"Some years ago, my husband confessed he was gay after I found his secret porn folder on our shared computer. We both came from conservative and religious backgrounds, and I truly believed that our vows meant something. I didn't want a divorce then-but now we are both retired, and I wonder if I do. My husband has had long-term affairs with men while I looked the other way."
"I am lonely. I tried to bring up the idea of me finding a companion of my own because I still have sexual desires, and my husband freaked out. He has needs that I can't essentially fulfill, but I am still his wife. He can't imagine me with another man. I was a stay-at-home mom and a part-time teacher. To be blunt, I can't afford to leave and am terrified of being a burden on my children."
"There were a lot of good years, and my husband never wavered during my two bouts with cancer. I still love him, but part of me resents him for having his cake and leaving me with crumbs. Is there any hope? -Lost and Lonely I'm so sorry. I can only imagine how lonely you feel and how much of a toll keeping your husband's secret has taken on you."
A long marriage concealed the husband's gay orientation and long-term affairs while the couple raised six children and many grandchildren within conservative, religious communities.
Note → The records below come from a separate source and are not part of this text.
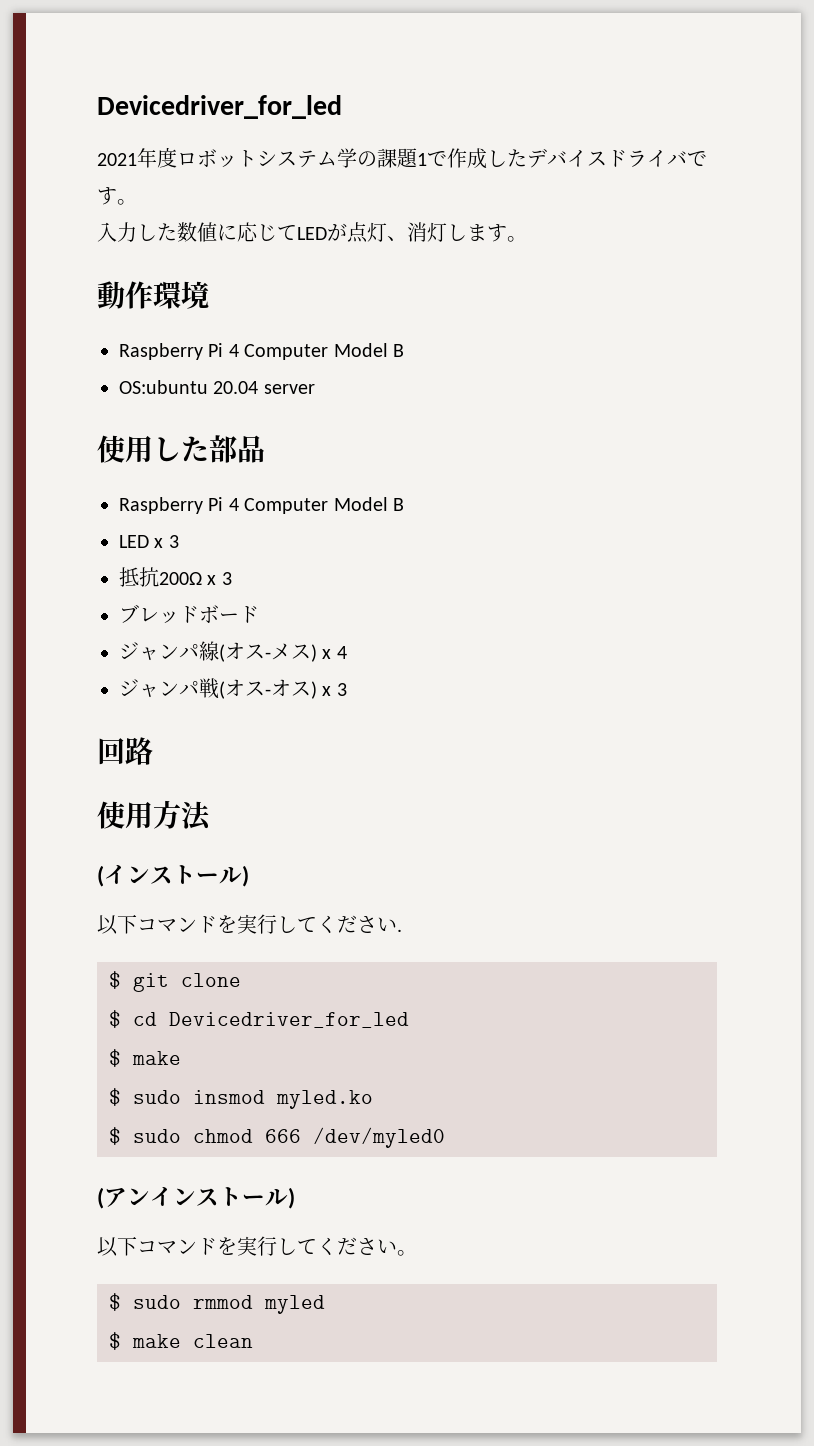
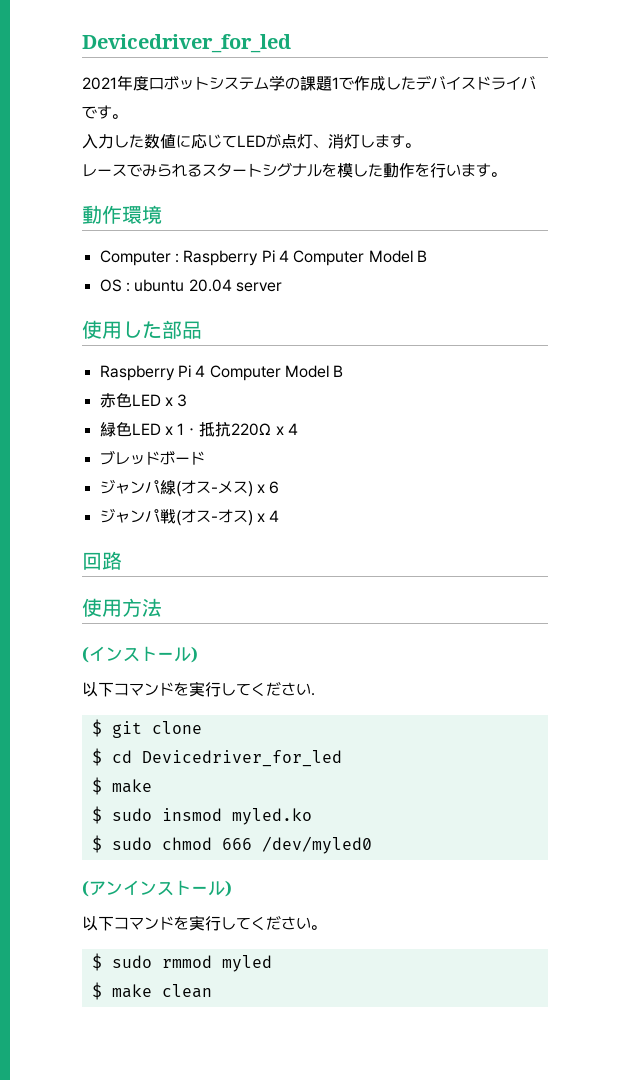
(527, 239) none -> [82,162,506,178] // レースでみられるスタートシグナルを模した動作を行います。
[119,343,404,360] [119,380,208,394] Raspberry Pi 4 Computer Model B // OS:ubuntu -> [99,250,427,266] [99,279,185,292] Computer : Raspberry Pi 4 Computer Model B // OS : ubuntu
(404, 504) none -> [99,393,132,408] 赤色
[119,567,232,587] 抵抗200Ω x 3 -> [99,422,298,437] 緑色LED x 1・抵抗220Ω x 4
[336,646,347,659] 4 -> [269,481,280,494] 6
[336,683,347,696] 3 -> [269,510,280,522] 4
Retirement transformed the relationship into roommate-level coexistence, exposing the wife's loneliness and unmet sexual needs. The wife fears financial insecurity and being a burden on her children, which deters her from leaving despite emotional betrayal. The husband insists his private life is no one else's business and reacts negatively to the wife's desire for a companion. The wife expresses gratitude for past support during illness but feels resentful and unsure whether to remain.